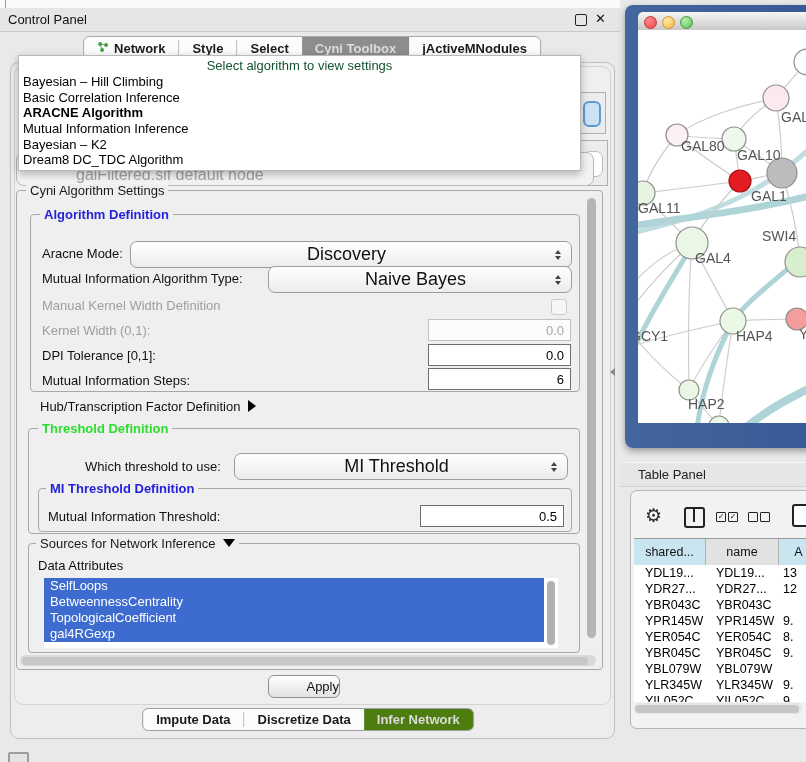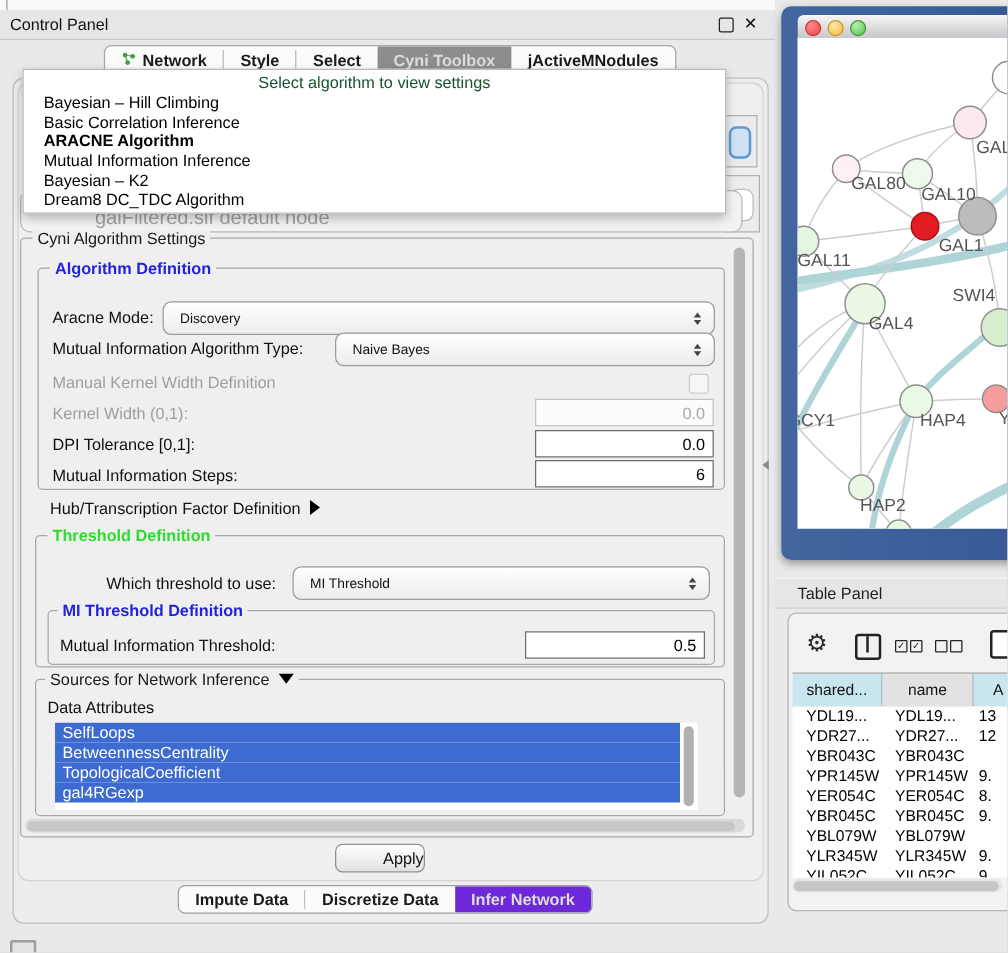"Bayesian – Hill Climbing" .dd-item { padding-left: 16px -> 4px }
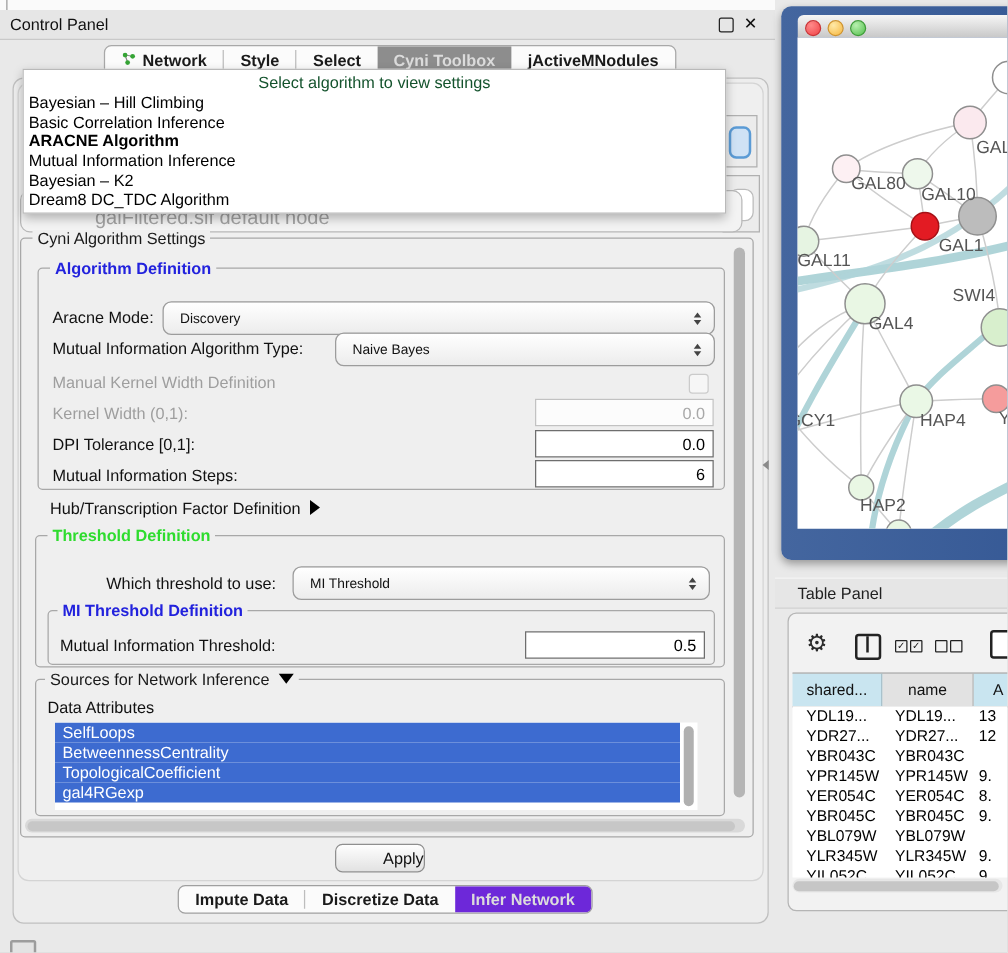"Discovery" .combo .cval { font-size: 11px -> 18px; text-align: none -> center }
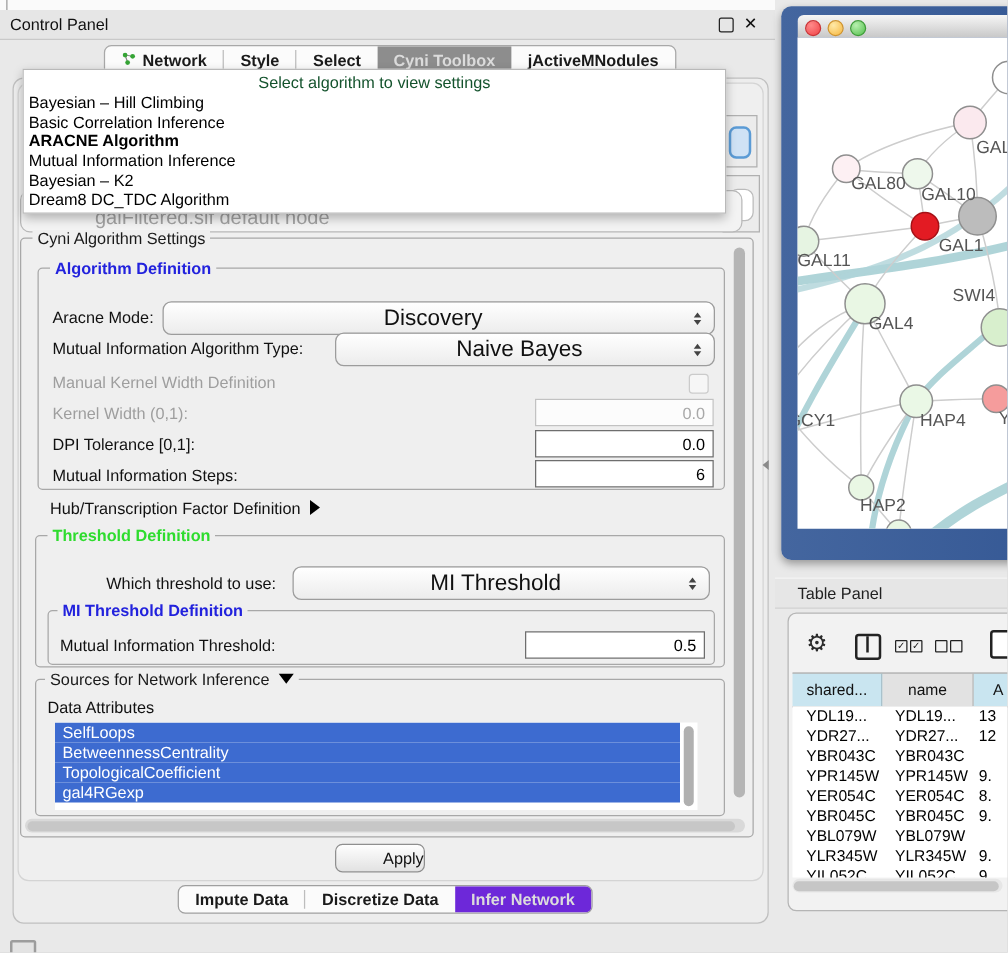"Infer Network" .btab.sel { background: #6d28d9 -> #4d7c0f }
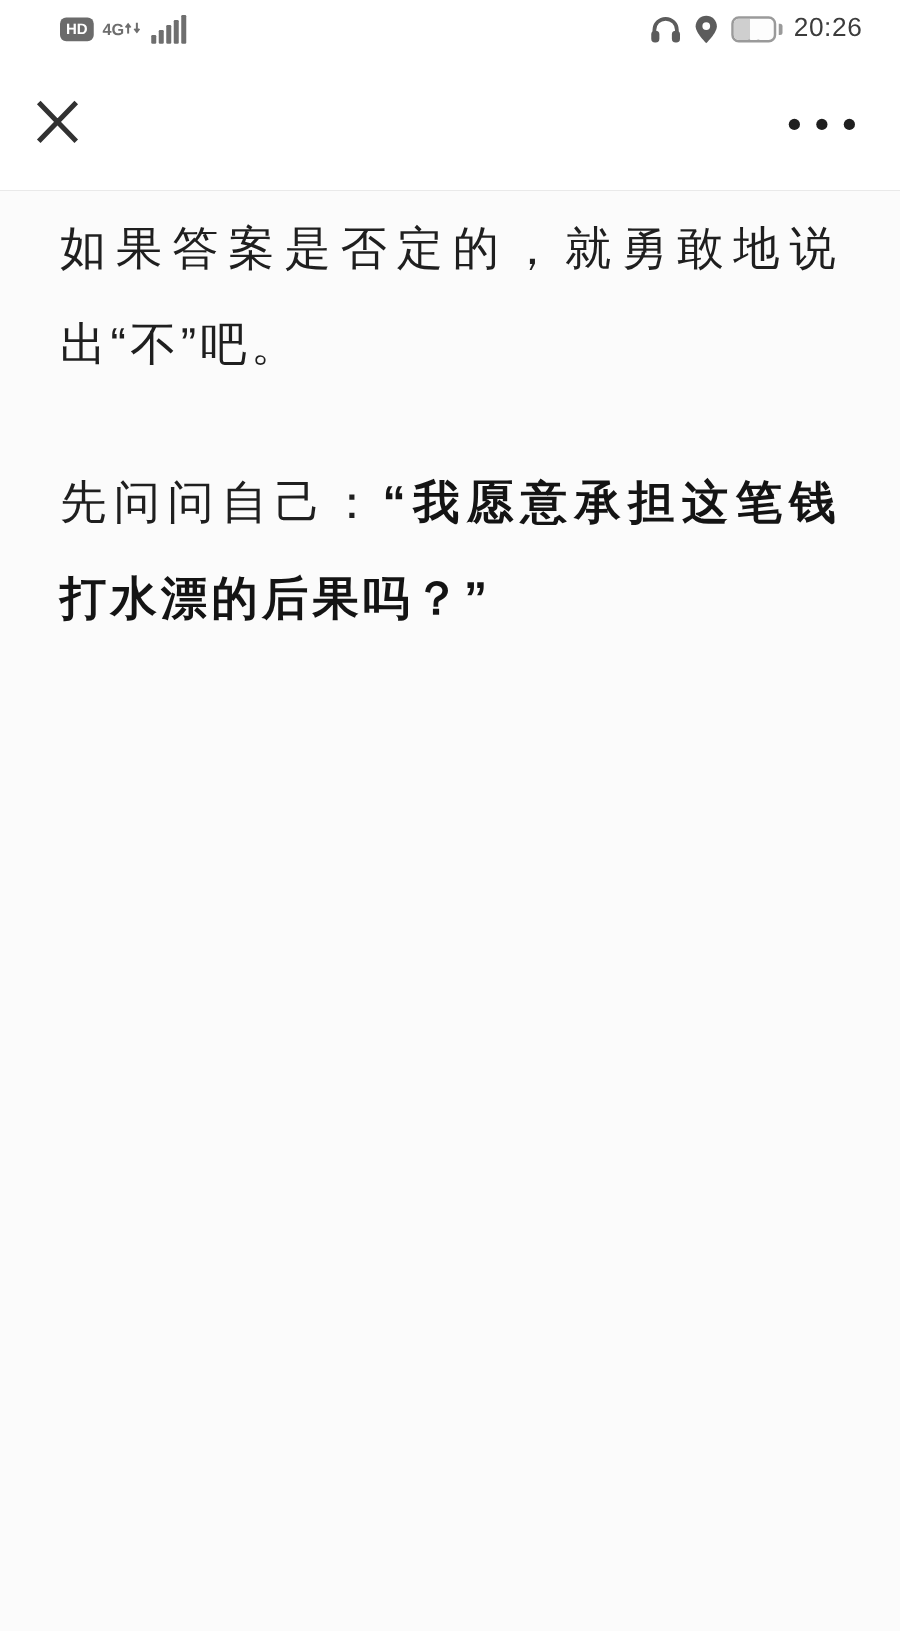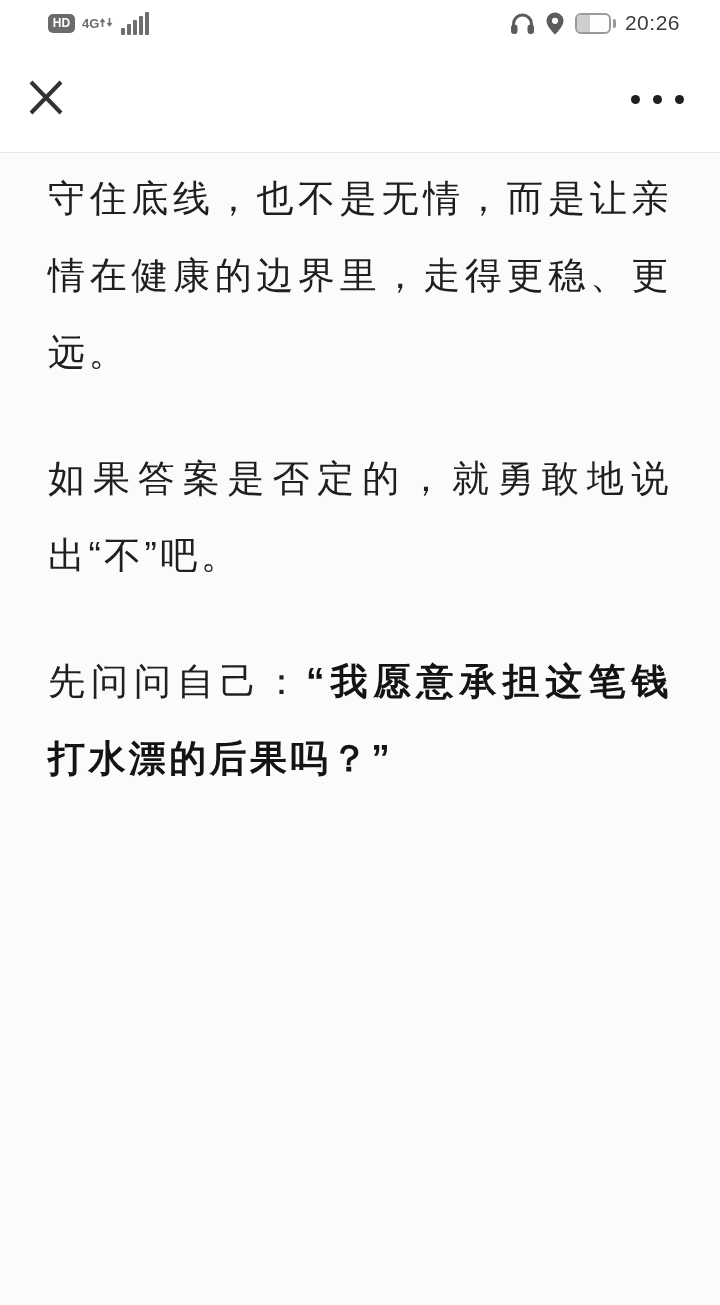"HD" .status-bar { padding: 0 40px 0 48px -> 0 30px 0 48px }
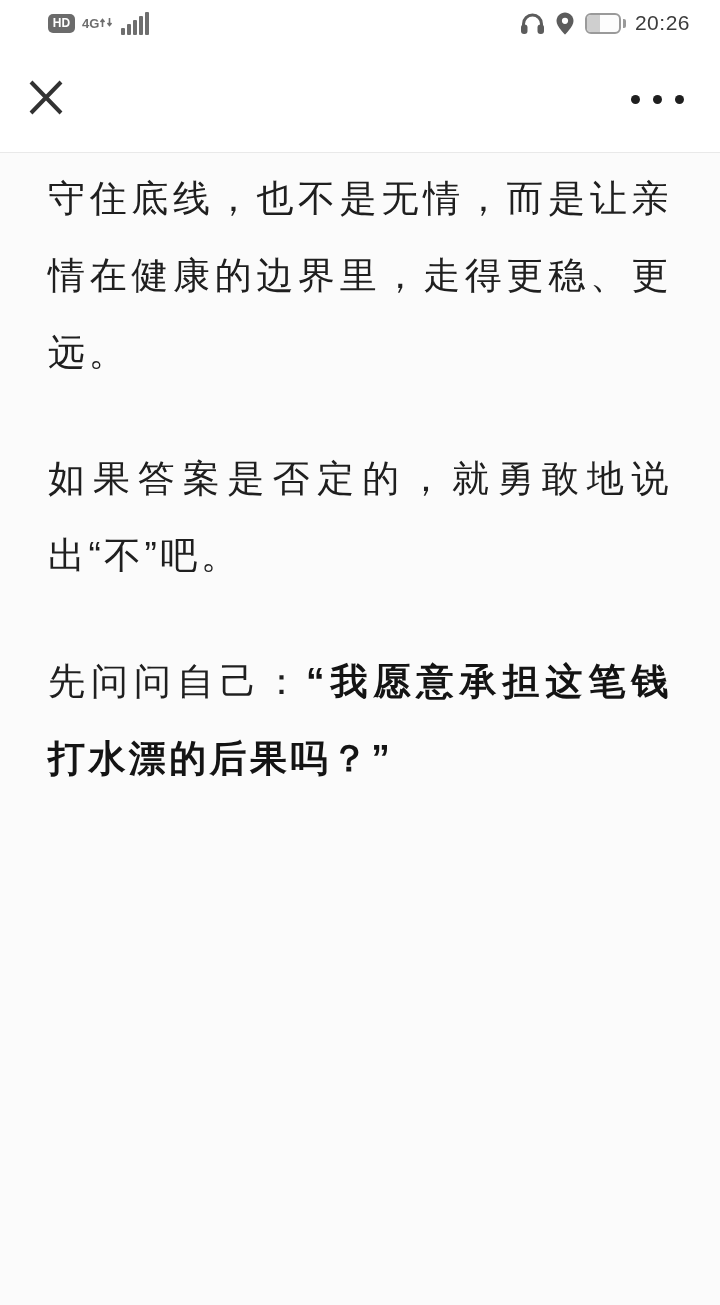"守住底线，也不是无情，而是让亲情在健康的边界里，走得更稳、更远。" p { html: <p><span>守住底线，也不是无情，而是让亲情在健康的边界里，走得更稳、更远。</span></p> -> none }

§ §

Write the lines out word for word, starting at the one with "background: #6d28d9 ->" and stopping after the last line of the material above, with pictures excluded.

"Infer Network" .btab.sel { background: #6d28d9 -> #4d7c0f }
"HD" .status-bar { padding: 0 40px 0 48px -> 0 30px 0 48px }
"守住底线，也不是无情，而是让亲情在健康的边界里，走得更稳、更远。" p { html: <p><span>守住底线，也不是无情，而是让亲情在健康的边界里，走得更稳、更远。</span></p> -> none }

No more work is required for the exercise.